Le motivazioni a sostegno del sentimento e dell’amore perversi e malati, e non a motivo del crimine maniacale, sarebbero: volontà di controllo, possesso, gelosia, insicurezza, diffidenza, disistima, incertezza. Una miscela esplosiva innescata dall’istinto assassino che miete vittime innocenti, sulle quali si canalizza tutta l’ira e l’insoddisfazione di una mascolinità monca, incompleta, immatura, perversa. E il 30% delle donne che cominciano a parlare dei propri abusi, dichiara di farlo per la prima volta, quasi tutte dopo anni di relazioni soffocanti. Un’aggravante dell’omertà che rafforza il terrore subito. Tanti sono, però, gli obiettivi raggiunti verso una maggiore apertura e un forte contrasto a queste pratiche becere, il cui unico significato riguarda, di base, un’impotenza maschile. La Convenzione di Istanbul ha reso espliciti e internazionalizzato, per la prima volta, nel 2011, i diritti di genere con riferimento alle pari opportunità, condannando perentoriamente la violenza sulle donne. In una prospettiva evolutiva dei diritti umani sanciti in ambito internazionale, verso la non-discriminazione sessuale e l’emancipazione femminile. E pare aprirsi a questi orizzonti di sviluppo anche il nostro ordinamento con l’approvazione del decreto contro il femminicidio, proposto e atteso già da diversi anni, e firmato ieri dal Min. Angelino Alfano. Certo la discussione fatta ad opera di un establishment politico che soltanto da poco ha estromesso la figura controversa di un Leader padrone, donnaiolo e corrotto, fa pensare ad una netta inversione di tendenza dopo il berlusconismo arrembante dell’ultimo periodo.
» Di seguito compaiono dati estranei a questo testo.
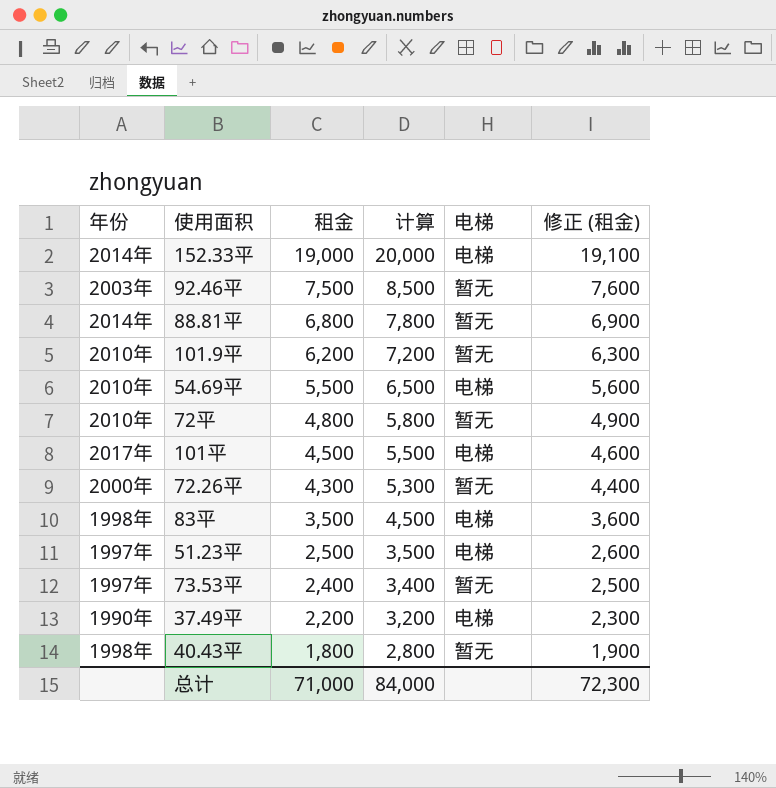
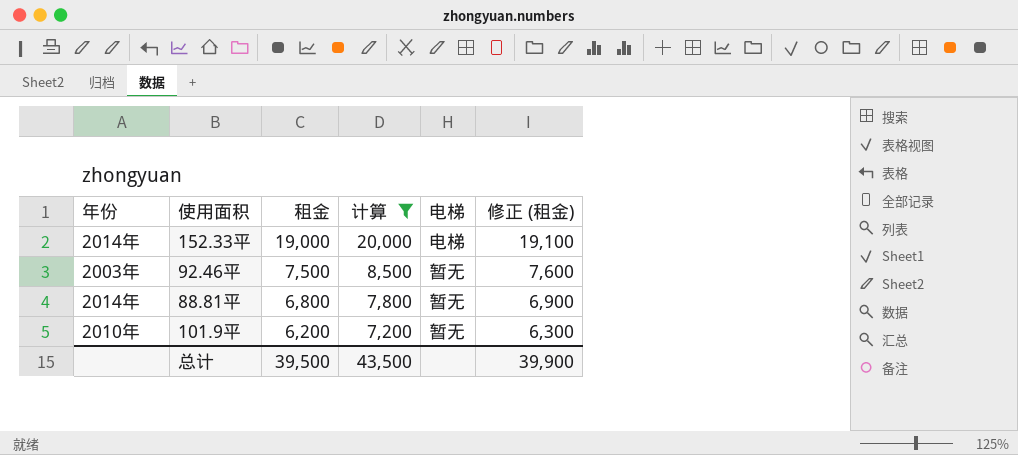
filter: none -> 计算 >= 7,200
总计 | 租金: 71,000 -> 39,500
总计 | 计算: 84,000 -> 43,500
总计 | 修正 (租金): 72,300 -> 39,900

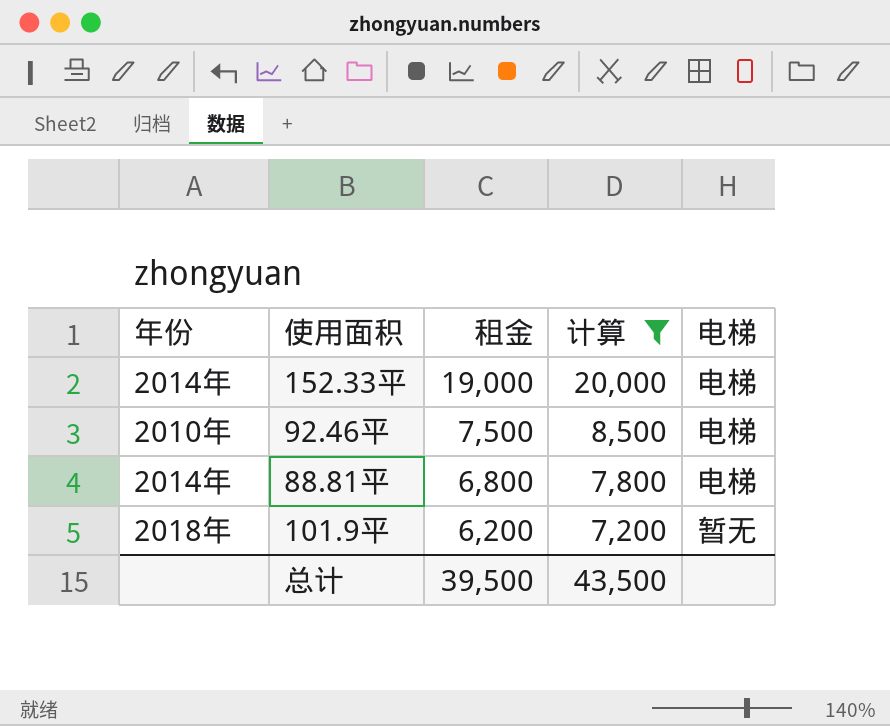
column 修正 (租金) | formula: [租金] + 100 -> none
92.46平 | 年份: 2003年 -> 2010年
92.46平 | 电梯: 暂无 -> 电梯
88.81平 | 电梯: 暂无 -> 电梯
101.9平 | 年份: 2010年 -> 2018年

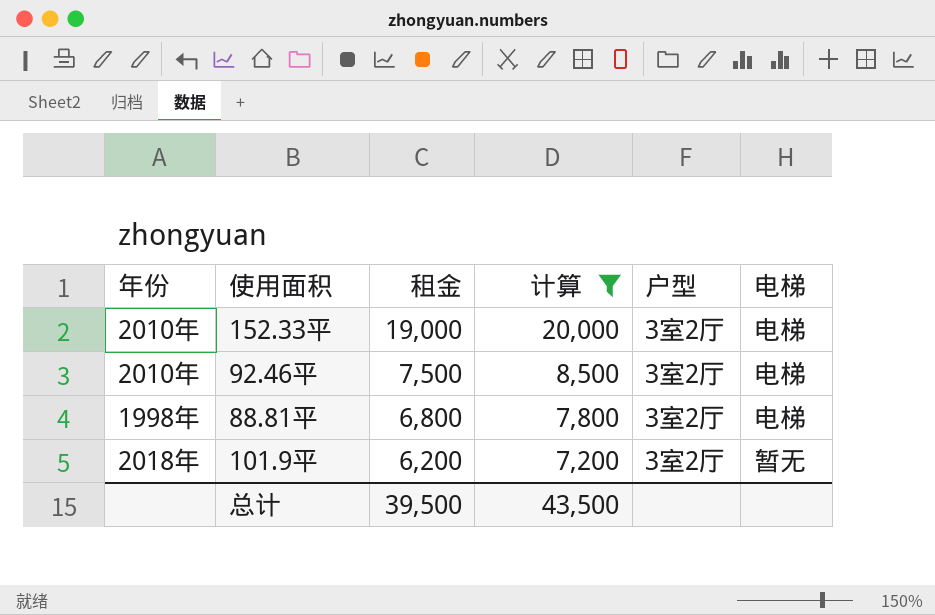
column 户型 | position: none -> 5
152.33平 | 年份: 2014年 -> 2010年
88.81平 | 年份: 2014年 -> 1998年

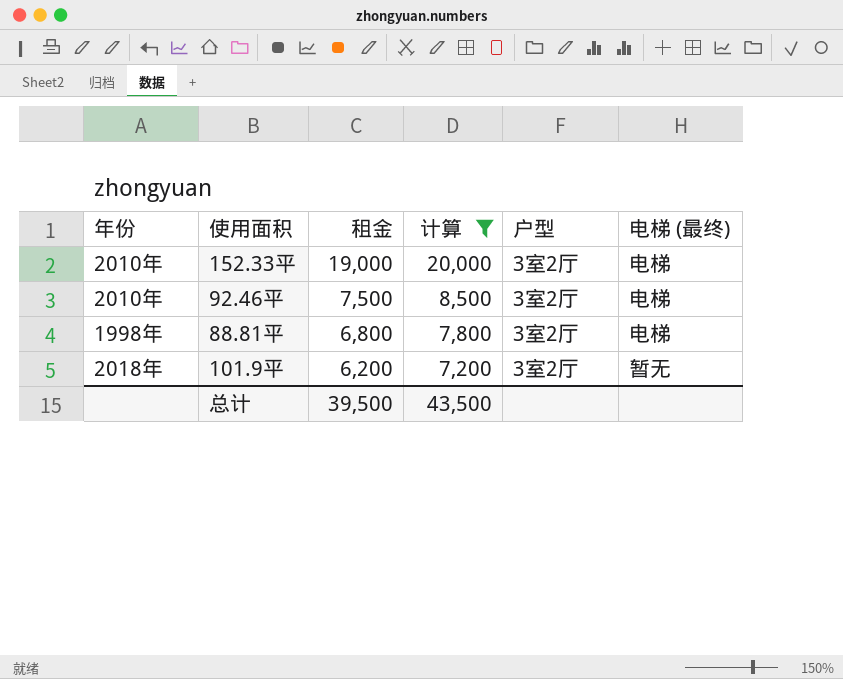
column name: 电梯 -> 电梯 (最终)

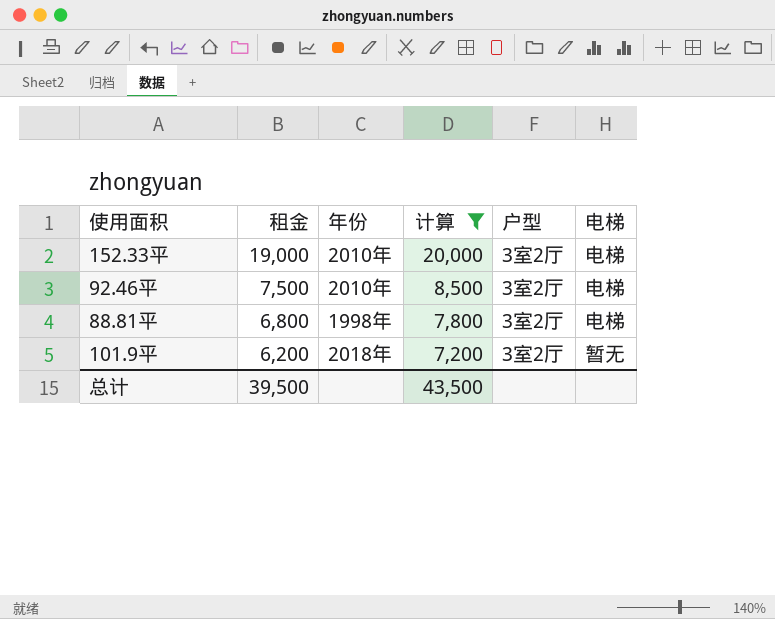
column 年份 | position: 1 -> 3
column name: 电梯 (最终) -> 电梯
Rappresenta, comunque, un segno di innovazione e di cambiamento, un evidente segnale di quanto le necessità e le istanze al femminile vengano finalmente raccolte e curate da una politica sempre più aperta alla partecipazione delle donne e, magari, anche sempre più diplomatica. Il testo del provvedimento presenta al suo interno forti prese di posizione e provvedimenti contro chi si macchia di violenza, molestie e abusi su donne e minori, ampie forme di tutela per donne e minori e di allontanamento della vittima dal colpevole, perché non ritorni tra le braccia del proprio esecutore. Nell’era di facebook, è previsto e contemplato come reato anche il fenomeno di cyber bullismo. Speriamo che quest’opera di sensibilizzazione, così avviata, raccolga un bacino sempre più ampio di donne e, soprattutto, di uomini e promuova il dialogo tra i sessi, sconfiggendo e annientando qualsiasi forma di discriminazione, involuzione, chiusura e paura.